TASK ->
Among the lines below, take the one holding "font-weight: 400;", the one holding "58px; width: 212px;", and all lines between them. Set them down exactly.

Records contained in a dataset
********
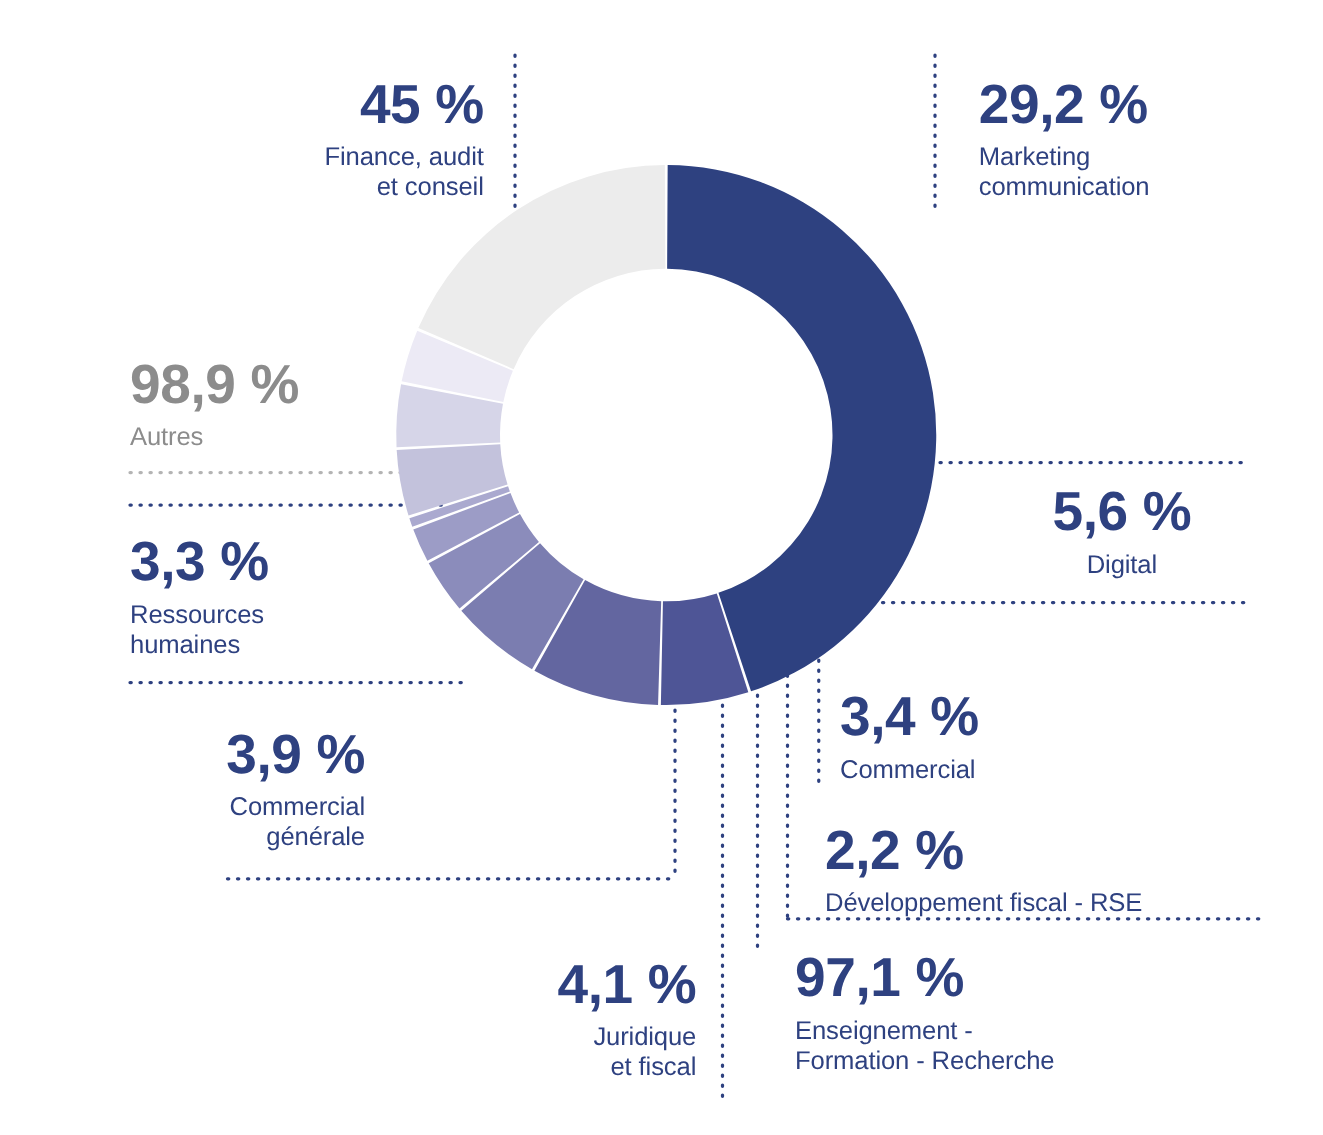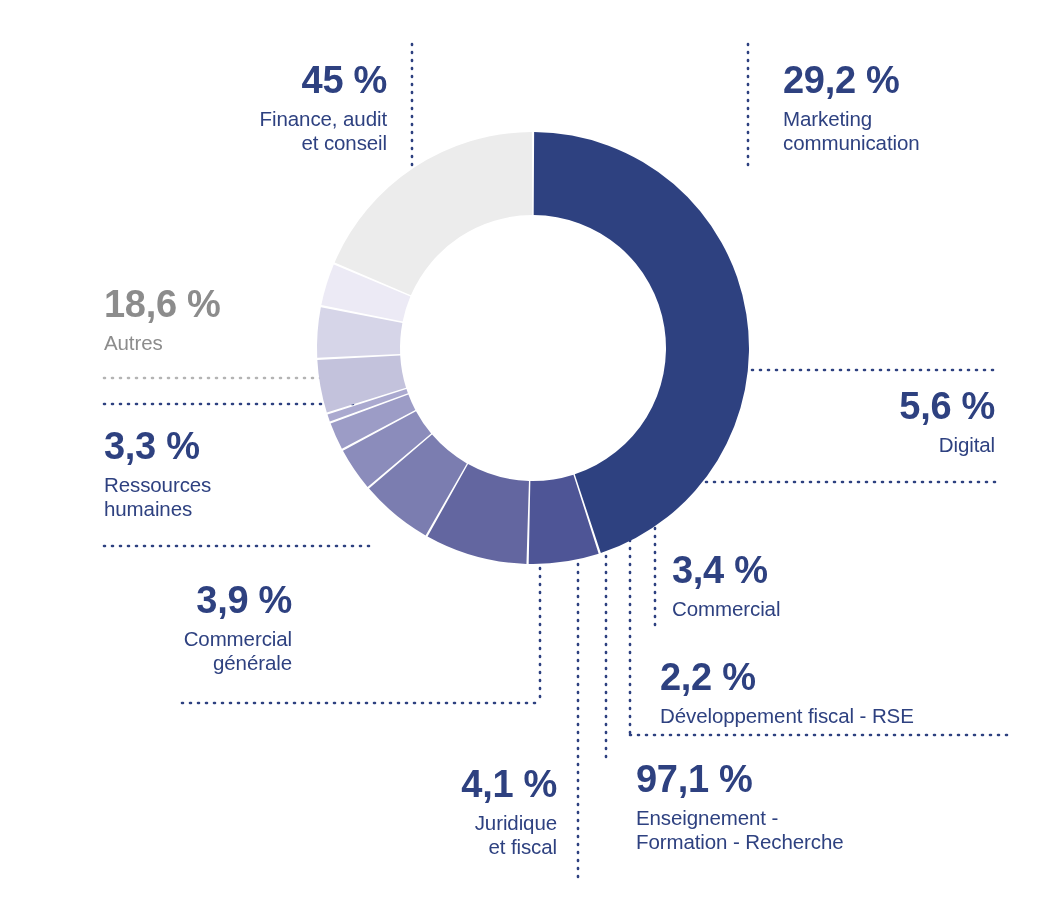--- a/index.html
+++ b/index.html
@@ -24,21 +24,21 @@
     left: 0;
     top: 0;
     width: 1058px;
     height: 908px;
   }
   .callout {
     position: absolute;
     line-height: 1.18;
   }
   .callout .pct {
-    font-size: 38px;
+    font-size: 44px;
     font-weight: 700;
     letter-spacing: -0.3px;
     color: #2e4180;
     white-space: nowrap;
     display: block;
     margin-bottom: 4px;
   }
   .callout .lbl {
     font-size: 20.5px;
     font-weight: 400;
@@ -51,21 +51,21 @@
   .callout.muted .lbl {
     color: #8c8c8c;
   }
   .align-right { text-align: right; }
   .align-left  { text-align: left;  }
 
   
   #co-finance    { left: 175px; top:  58px; width: 212px; }
   #co-marketing  { left: 783px; top:  58px; width: 250px; }
   #co-ingenierie { left: 800px; top: 272px; width: 195px; }
-  #co-digital    { left: 800px; top: 384px; width: 195px; }
+  #co-digital    { left: 800px; top: 384px; width: 195px; text-align: center; }
   #co-commercial { left: 672px; top: 548px; width: 280px; }
   #co-rse        { left: 660px; top: 655px; width: 360px; }
   #co-enseign    { left: 636px; top: 757px; width: 300px; }
   #co-juridique  { left: 360px; top: 762px; width: 197px; }
   #co-direction  { left: 140px; top: 578px; width: 152px; text-align: right; }
   #co-rh         { left: 104px; top: 424px; width: 210px; }
   #co-autres     { left: 104px; top: 282px; width: 212px; }
 </style>
 </head>
 <body>
@@ -165,17 +165,17 @@
 générale</span>
   </div>
 
   <div class="callout align-left" id="co-rh">
     <span class="pct">3,3 %</span>
     <span class="lbl">Ressources
 humaines</span>
   </div>
 
   <div class="callout align-left muted" id="co-autres">
-    <span class="pct">18,6 %</span>
+    <span class="pct">98,9 %</span>
     <span class="lbl">Autres</span>
   </div>
 
 </div>
 
 </body></html>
********
ANSWER SECTION ->
     font-weight: 400;
@@ -51,21 +51,21 @@
   .callout.muted .lbl {
     color: #8c8c8c;
   }
   .align-right { text-align: right; }
   .align-left  { text-align: left;  }
 
   
   #co-finance    { left: 175px; top:  58px; width: 212px; }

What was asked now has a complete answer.